Your approach is correct, but there is one minor mistake in your calculations. Let's go through the problem step by step to identify the error:
1. You correctly identified the equilibrium reaction for the second ionization of phosphoric acid:
H2PO4(-) + H2O ⇌ HPO4(2-) + H3O(+) (Ka2 = 6.3 x 10^-8)
2. You correctly determined that the concentration of H3O+ (or [H3O]) in the desired buffer solution is 10^-7 M.

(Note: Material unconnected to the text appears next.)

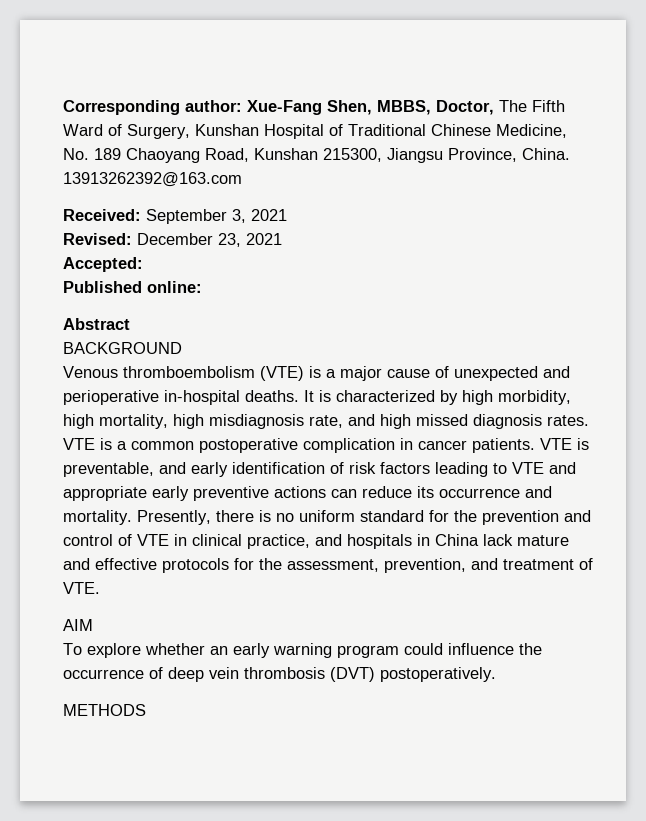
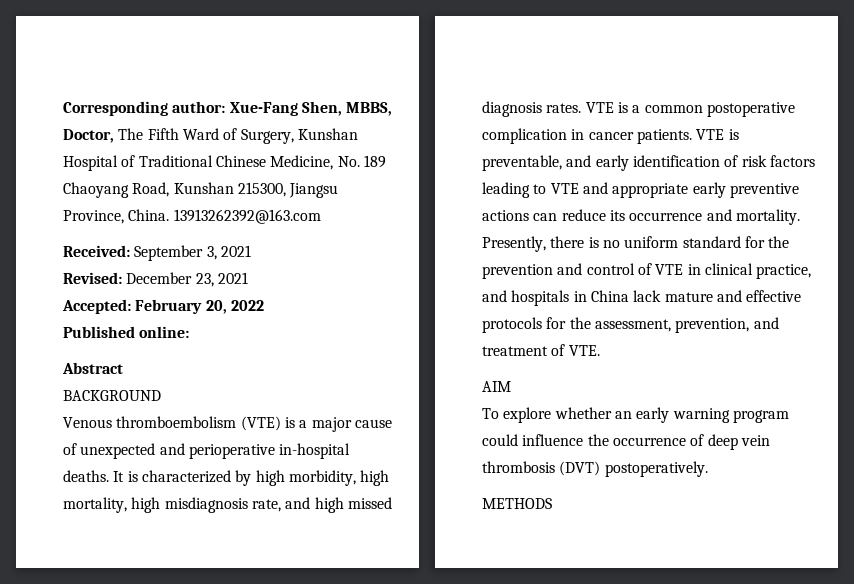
- Accepted:
+ Accepted: February 20, 2022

3. To determine the ratio of [HPO4] to [H2PO4], we can rearrange the expression for Ka2:
Ka2 = [HPO4][H3O] / [H2PO4]
Substituting the known values:
(6.3 x 10^-8) = [HPO4](10^-7) / [H2PO4]
4. You made a minor error in your calculation. If we rearrange the equation, we get:
[HPO4]/[H2PO4] = (6.3 x 10^-8) / (10^-7)
Simplifying this expression gives:
[HPO4]/[H2PO4] = 0.63
So, your calculated ratio of 0.63 is correct. However, there is a mistake in converting this ratio to volumes.

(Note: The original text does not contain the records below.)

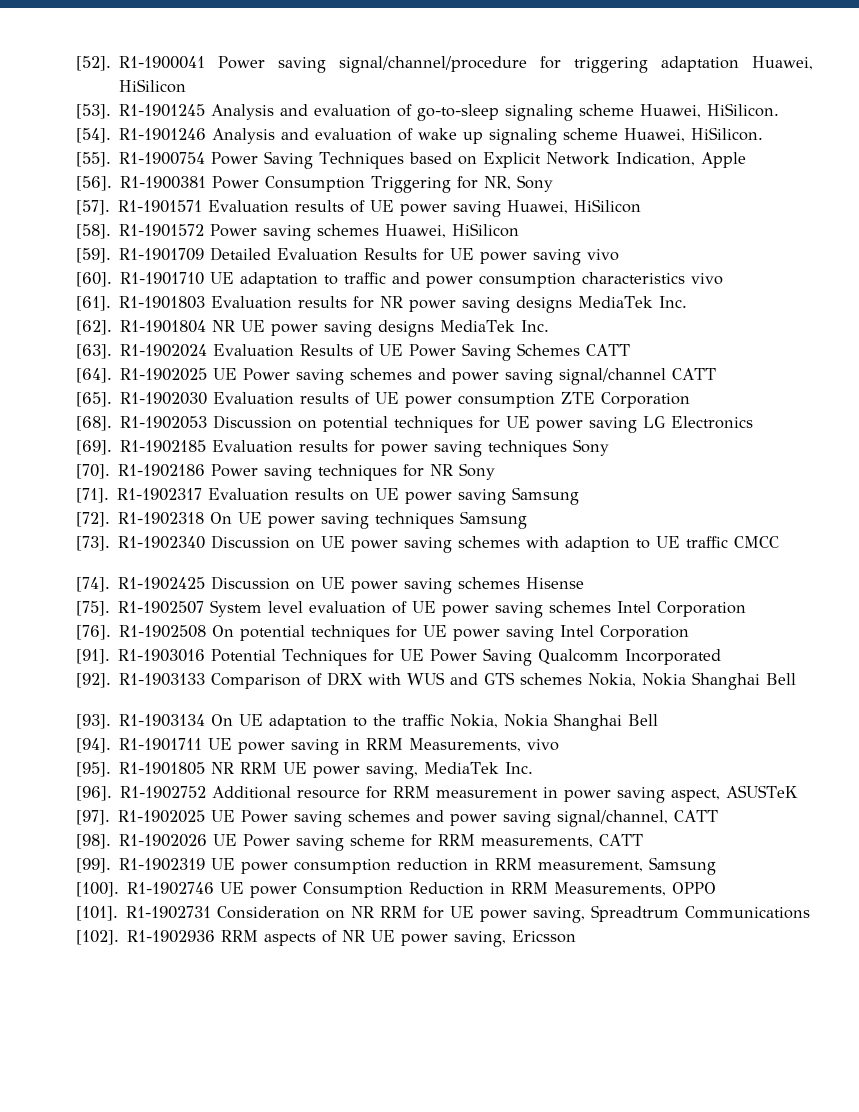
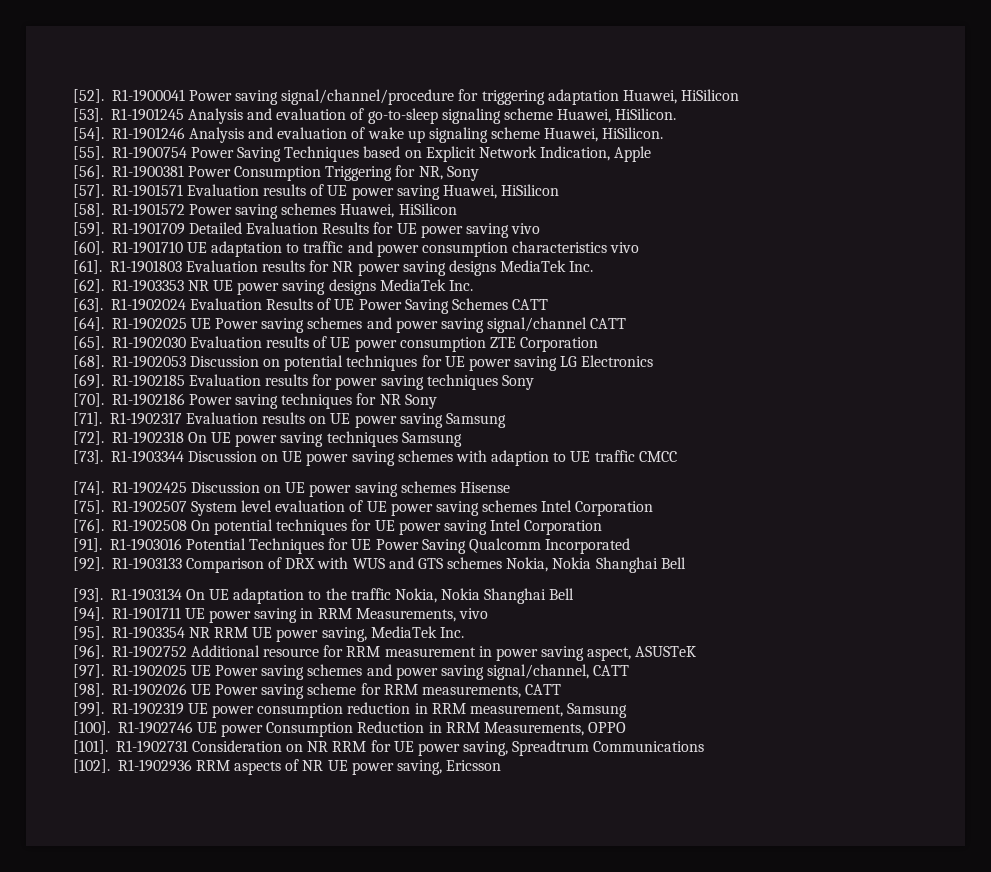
- R1-1901804 NR UE power saving designs MediaTek Inc.
+ R1-1903353 NR UE power saving designs MediaTek Inc.
- R1-1902340 Discussion on UE power saving schemes with adaption to UE traffic CMCC
+ R1-1903344 Discussion on UE power saving schemes with adaption to UE traffic CMCC
- R1-1901805 NR RRM UE power saving, MediaTek Inc.
+ R1-1903354 NR RRM UE power saving, MediaTek Inc.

To determine the volumes of the equimolar K2HPO4 and KH2PO4 solutions, you correctly assumed that their ratio should match the mole ratio. However, you made an arithmetic error in the calculation.
Let's correct the calculation:
Let's assume V1 is the volume of K2HPO4 solution (in mL) and V2 is the volume of KH2PO4 solution (in mL).
According to the mole ratio, 0.63 = V1/V2. We also know that V1 + V2 = 250 mL.
Now, we can use these two equations to solve for V1 and V2:
0.63 = V1/V2 (equation 1)
V1 + V2 = 250 (equation 2)
From equation 2, we can express V1 as V1 = 250 - V2 and substitute this into equation 1:
0.63 = (250 - V2)/V2
Simplifying further:
0.63V2 = 250 - V2
0.63V2 + V2 = 250
1.63V2 = 250
V2 = 250/1.63 ≈ 153.37 mL
Now, we can find V1 using V1 = 250 - V2:
V1 = 250 - 153.37 ≈ 96.63 mL
So, the correct volumes of K2HPO4 and KH2PO4 solutions to prepare a 250 mL buffer of pH 7.00 are approximately 96.63 mL and 153.37 mL, respectively.
I hope this explanation helps clarify the error in your calculation.